Lighting a tobacco or a cigarette can essentially ruin the skin. Prolonged smoking leads to premature skin aging and development of skin diseases. But how exactly smoking affects the skin? Several studies have investigated and explained how tobacco smoking damages the skin and negatively affects skin health.
Explainer: The Effects of Tobacco Smoking on Skin Health
Smoking Affects the Synthesis of Collagen and Degrades the Skin
The study of A. Knuutinen et al. revealed that smoking decreases the synthesis of Type I and Type III collagen by 18 percent and 22 percent respectively. Take note that collagen is a structural protein present in fibrous tissues such as tendons, ligaments, and skin.
A more specific review study by A. Morita noted that chemicals in tobacco increase the production of a group of enzymes called matrix metalloproteinases that are responsible for breaking down most extracellular matrix proteins, thereby degrading collagen, elastic fibers, and proteoglycans.
Hence, with regard to skin health, a low collagen level affects the ability of the skin to regenerate. The capacity of the body to synthesize and produce new collagen naturally decreases with age. However, smoking accelerates this natural timeline, thus causing premature skin aging as demonstrated by the appearance of sagging skin, wrinkles, and fine lines due to reduced ability to regenerate and reduced elasticity.
Smoking Affects Wound Healing Process and Hampers Skin Repair
Aside from the fact that smoking affects how the body synthesizes collagen, specific chemicals in tobacco slow down the natural wound healing process, thus hampering skin repair.

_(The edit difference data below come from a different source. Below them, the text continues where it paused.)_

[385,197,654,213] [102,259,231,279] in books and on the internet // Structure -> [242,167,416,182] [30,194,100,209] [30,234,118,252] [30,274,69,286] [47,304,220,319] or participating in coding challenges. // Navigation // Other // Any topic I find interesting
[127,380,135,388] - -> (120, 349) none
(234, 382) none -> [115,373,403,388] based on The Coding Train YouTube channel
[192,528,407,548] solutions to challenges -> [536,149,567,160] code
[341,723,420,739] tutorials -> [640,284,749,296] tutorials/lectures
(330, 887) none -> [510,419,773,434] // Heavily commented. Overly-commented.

These chemicals are nicotine, carbon monoxide, and hydrogen cyanide.
Researcher P. Silverstein reviewed the literature related to the aforementioned. He explained that nicotine is a vasoconstrictor or an agent that narrows the blood vessels, thus reducing nutritional blood flow to the skin and resulting in tissue ischemia and impaired tissue repair. It also increases the adhesiveness of platelets, thus increasing tissue ischemia.
Carbon monoxide also affects blood circulation and the delivery of nutrition to the skin as it diminishes the transportation and metabolism of oxygen. On the other hand, hydrogen cyanide constrains the enzyme systems that are required for cellular oxidative metabolism and oxygen transport. Essentially, these chemicals deprive the skin of oxygen and nutrients needed for repair and regeneration.
Smoking Affects Skin Tone and Complexion in Several Ways
The fact that smoking impairs blood flow to the skin, particularly the delivery of nutrients, in addition to the fact that it reduces the production of red blood cells can result in a dull skin tone and unhealthy complexion.
H. Cho et al. investigated changes in skin color after smoking cessation by following a sample of 49 men for four months. Using melanin index and erythema index, findings revealed that after the investigation period, the skin color of the group of participants who ceased smoking became significantly lighter.
The review part of the same study by Cho et al. noted that nicotine has been hypothesized to stimulate melanocyte activity and melanin production, thus resulting in the darkening of the skin. Furthermore, it explained that the non-melanin pigment hemoglobin contributes to skin color. Smoking reduces the hemoglobin content of the skin.
Smoking Affects the Development of Inflammation and Autoimmune Diseases
Cho et al. also mentioned that tobacco smoking has been correlated with the development of numerous dermatological conditions such as dermatitis or eczema, psoriasis, systemic lupus erythematosus, and hidradenitis suppurativa. Note that these conditions are related to abnormal inflammatory response of the immune system, as well as autoimmune responses.
The study A. Hosseinzadeh et al. showed that nicotine activates immune cells called neutrophils that in turn, release molecules that trigger inflammation. A review study by J. Lee, V. Taneja, and R. Vassalo noted that burning tobacco produces thousands of reactive oxidative substances that generate more free radicals, activate oxidative-sensitive cellular pathways, and induce DNA damage, that in turn, trigger inflammation both at molecular and cellular levels. Chronic inflammation due to smoking leads to dysfunction in immune response, specifically abnormal inflammation and the development of autoimmune responses.
Inflammation and autoimmune diseases vary and affect the body in numerous ways. In terms of skin health, a group of diseases called dermatitis or eczema are generally described as the inflammation of the skin due to an immune reaction. Moreover, specific diseases such as psoriasis and systemic lupus erythematosus are typically defined as autoimmune diseases in which the immune system abnormally attacks normal body parts.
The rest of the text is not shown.